Windows, stoopid question. by Jimbo Petty Officer   Posted: 7 months ago
Well back to the windeys,thanks for the info on windey fitting,been wondering meself how best to glaze em.now I iknow. Never tried it but my mate says he makes his frames from>> model railway lines the flexy type>> glued round the glazing and poped in the hole,anyone else done it this way ? Jim

Windows, stoopid question. by Westquay Fleet Admiral!   Posted: 7 months ago
Very neat job, Doug. On the front windows of the Crash Tender the material is 1/16th Perspex and I've done pretty much what you have, mark, saw and file to fit, but of course the missing window frames have to be made up, so I did them in 1mm styrene, of which I have a huge stock, thanks to the generosity of Ivan at IP Engineering when he was starting the Vintage Model Boat Company and I was designing kits for him. What I've then done is glue the glazing to the frame material and will have to hand paint the frames with the same paint as the superstructure. Not ideal, but I can't see any other way. At least the unit just pops into the hole. On the 3mm ply cabin windows I will have to do what you have when I can find some 3mm Perspex. I have some somewhere. There are no visible frames on those, contrary to what the fittings companies might say, only gutters over the tops which I can do with brass wire.
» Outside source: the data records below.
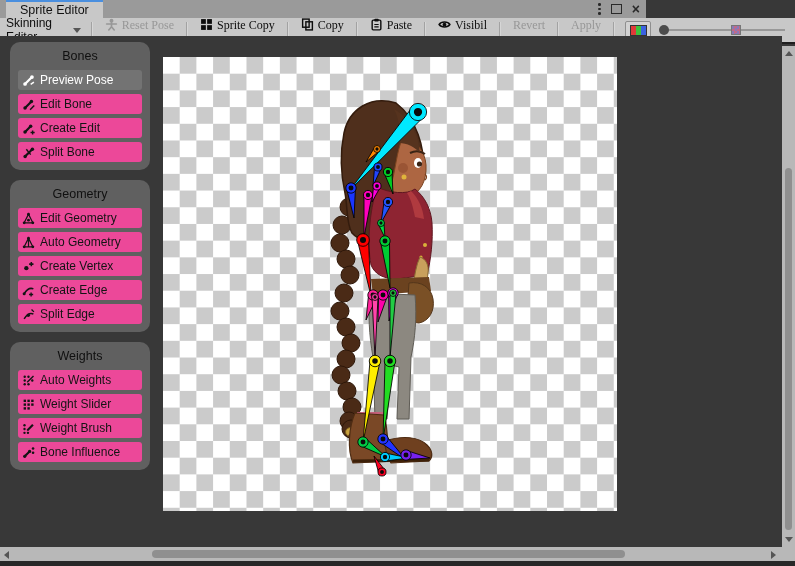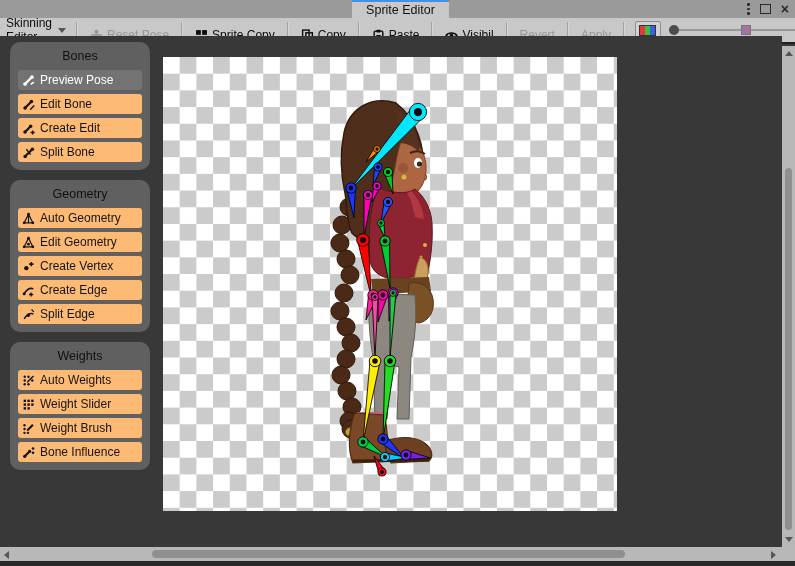--- a/index.html
+++ b/index.html
@@ -9,7 +9,7 @@
     -webkit-font-smoothing:antialiased;
   }
   
-  .tabstrip{position:absolute;left:0;top:0;width:795px;height:18px;background:#9a9a9a;display:flex;align-items:flex-end;justify-content:center;}
+  .tabstrip{position:absolute;left:0;top:0;width:646px;height:18px;background:#9a9a9a;display:flex;align-items:flex-end;}
   .tab{height:16px;margin-left:6px;background:#c8c8c8;border-top:2px solid #4a8fdf;
        display:flex;align-items:center;padding:0 14px;font-size:12.5px;color:#111;}
   .win-controls{position:absolute;right:6px;top:2px;display:flex;align-items:center;gap:10px;height:14px;}

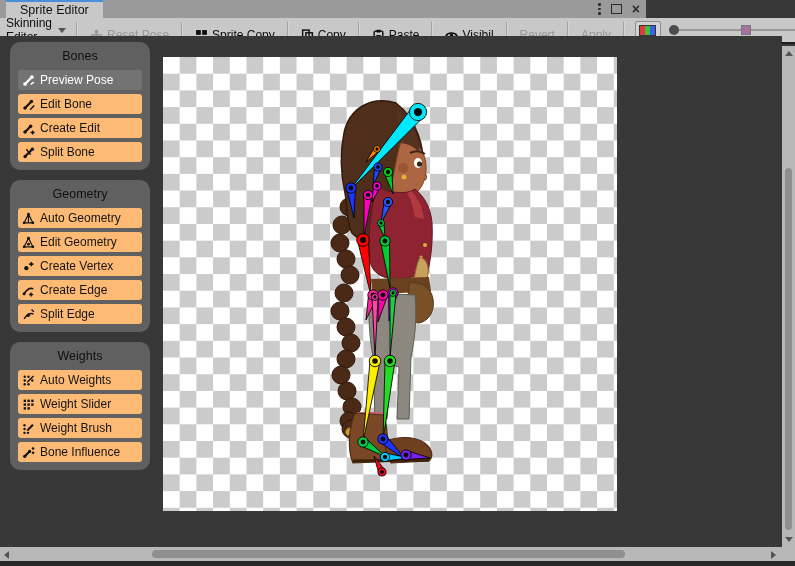--- a/index.html
+++ b/index.html
@@ -23,7 +23,7 @@
   .tb-dropdown{display:flex;align-items:center;gap:6px;padding:0 8px 0 6px;height:100%;}
   .caret{width:0;height:0;border-left:4px solid transparent;border-right:4px solid transparent;border-top:5px solid #555;}
   .tb-sep{width:1px;height:17px;background:#a2a2a2;border-right:1px solid #d6d6d6;margin:0 2px;}
-  .tb-btn{display:flex;align-items:flex-end;gap:4px;padding:0 10px;height:100%;white-space:nowrap;}
+  .tb-btn{display:flex;align-items:flex-start;gap:4px;padding:0 10px;height:100%;white-space:nowrap;font-family:Liberation Serif, serif;}
   .tb-btn svg{display:block;}
   .tb-btn.disabled{color:#979797;}
   .tb-right{margin-left:auto;display:flex;align-items:center;}

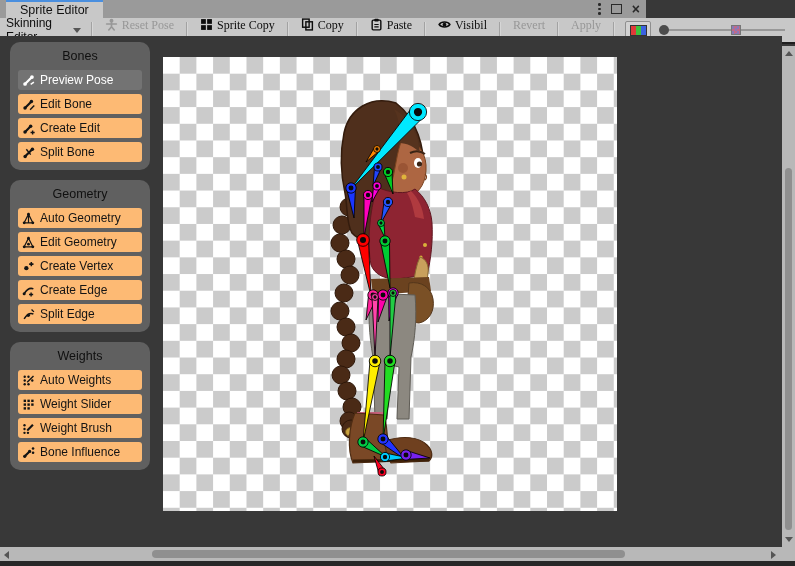--- a/index.html
+++ b/index.html
@@ -48,7 +48,7 @@
          padding:5px 8px 4px 8px;box-sizing:border-box;}
   .panel-title{text-align:center;font-size:12.5px;color:#101010;margin:2px 0 7px 0;}
   .p-btn{display:flex;align-items:center;gap:5px;height:20px;margin-bottom:4px;border-radius:3px;
-         background:#fdba74;color:#141414;font-size:12px;padding:0 4px;}
+         background:#ec4899;color:#141414;font-size:12px;padding:0 4px;}
   .p-btn svg{flex:0 0 auto;}
   .p-btn.selected{background:#737373;color:#ffffff;}
   

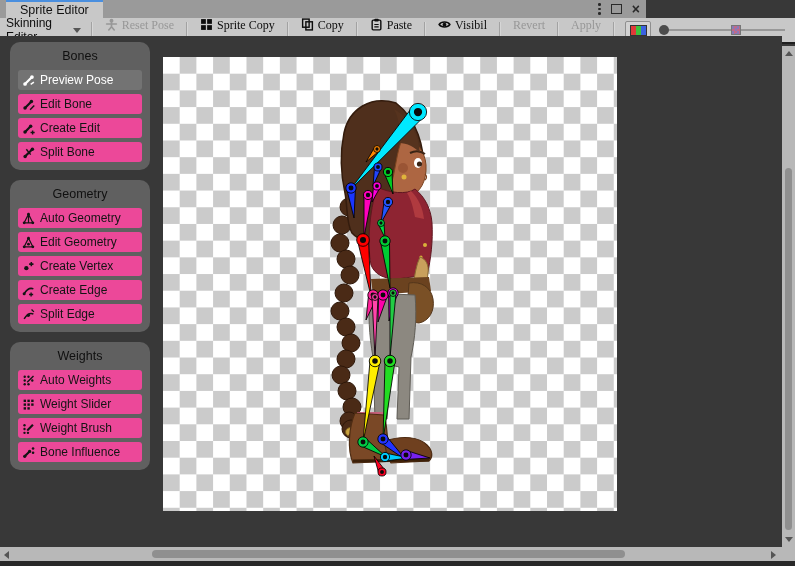--- a/index.html
+++ b/index.html
@@ -387,15 +387,6 @@
           <div class="panel-title">Geometry</div>
           <div class="p-btn">
             <svg width="13" height="13" viewBox="0 0 12 12">
-              <path d="M2 10 L6 2 L10 10 Z M6 2 L6 10" fill="none" stroke="currentColor" stroke-width="1.1"></path>
-              <circle cx="2" cy="10" r="1.3" fill="currentColor"></circle>
-              <circle cx="6" cy="2" r="1.3" fill="currentColor"></circle>
-              <circle cx="10" cy="10" r="1.3" fill="currentColor"></circle>
-            </svg>
-            <span>Auto Geometry</span>
-          </div>
-          <div class="p-btn">
-            <svg width="13" height="13" viewBox="0 0 12 12">
               <path d="M2 10 L6 2 L10 10 Z" fill="none" stroke="currentColor" stroke-width="1.1"></path>
               <circle cx="2" cy="10" r="1.3" fill="currentColor"></circle>
               <circle cx="6" cy="2" r="1.3" fill="currentColor"></circle>
@@ -403,6 +394,15 @@
               <circle cx="6" cy="7.5" r="1.3" fill="currentColor"></circle>
             </svg>
             <span>Edit Geometry</span>
+          </div>
+          <div class="p-btn">
+            <svg width="13" height="13" viewBox="0 0 12 12">
+              <path d="M2 10 L6 2 L10 10 Z M6 2 L6 10" fill="none" stroke="currentColor" stroke-width="1.1"></path>
+              <circle cx="2" cy="10" r="1.3" fill="currentColor"></circle>
+              <circle cx="6" cy="2" r="1.3" fill="currentColor"></circle>
+              <circle cx="10" cy="10" r="1.3" fill="currentColor"></circle>
+            </svg>
+            <span>Auto Geometry</span>
           </div>
           <div class="p-btn">
             <svg width="13" height="13" viewBox="0 0 12 12">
Thanks for the confirmation of DON'T DO IT! Cheers, Martin

Windows, stoopid question. by RNinMunich Fleet Admiral!   Posted: 7 months ago
Evenink Martin, On ABSOLUTE NO ACCOUNT fit windows before prepping and painting 😡 I did all the painting and lacquering first (see 'Sea Scout' Build Blog). Then used the windows 'oles to mark templates for the windows. Which I then transferred to 3mm tinted perspex / acrylglass and cut out on the table scroll saw. Also answers your second question, only mine were green tinted not grey. Despite careful marking and cutting still had to fiddle about with filing to get 'em to fit right 😡 Pics 1 to 3 show fitted windows still with protective film. Pics 4 to 6 film removed but still to be polished. 7th pic; Les pièces, 8th pic; ze glue 😉 I chose 3mm 'glass' a) to match the 3mm ply of the cabin walls - makes it easier to get a flush fit, b) could get it in green tint 😊 Think there was also grey and red !!!! Red for a 'Fun' Boat perhaps 😲 Glue used; Deluxe Materials Canopy Glue; "Thick, flexible glue. High grip. Dries clear. Fills gaps." Here endeth the advert😉 Last pic shows final result after polishing. Maybe sometime, when I haven't got more interesting things to solve and build, I'll make some alu or mahogany frames! 😉 Happy glazing 😁 Cheers, Doug 😎

Cabin windows again by robbob Fleet Admiral!   Posted: 9 months ago
Interesting solution ! What you are actually describing is otherwise known as 'secondary double glazing'...😜 Keep up the great work. Robbob.